* Assignment
Write out the data that follows exactly, keeping every picture out.

* Study material
···

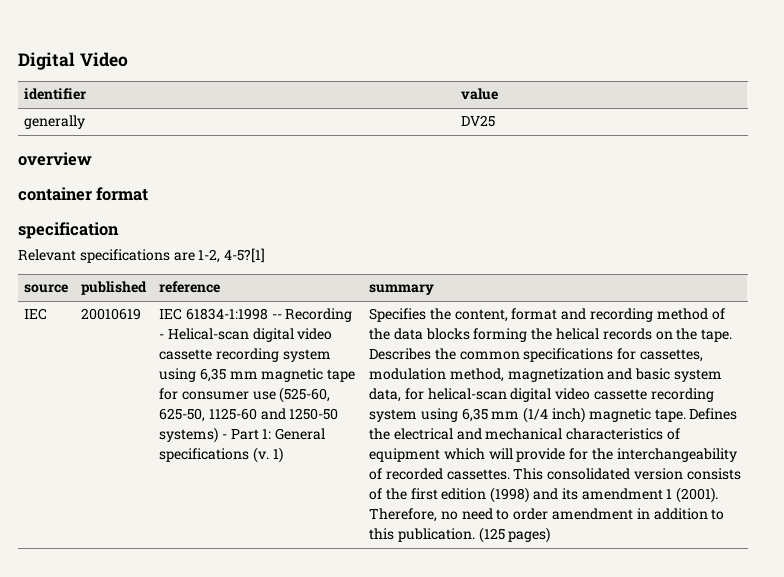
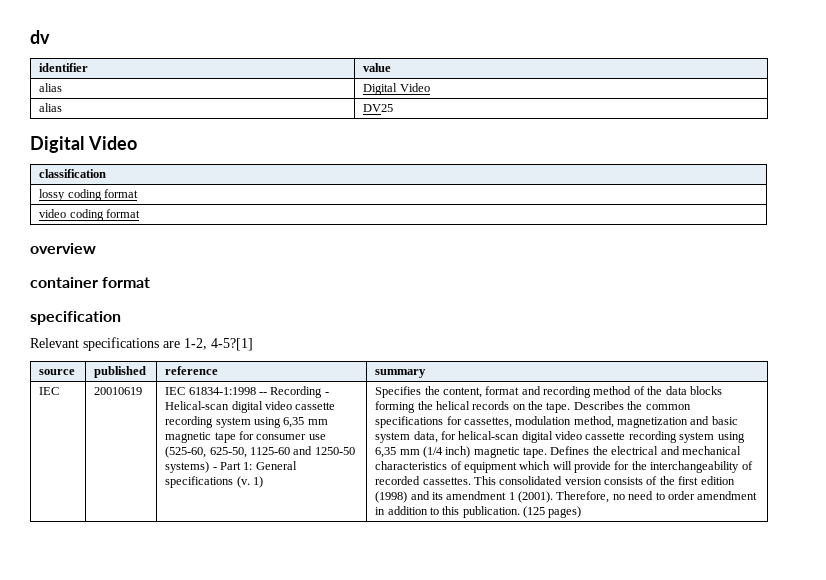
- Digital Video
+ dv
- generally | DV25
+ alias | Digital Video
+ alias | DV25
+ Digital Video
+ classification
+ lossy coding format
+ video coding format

···

* Task output
- Digital Video
+ dv
- generally | DV25
+ alias | Digital Video
+ alias | DV25
+ Digital Video
+ classification
+ lossy coding format
+ video coding format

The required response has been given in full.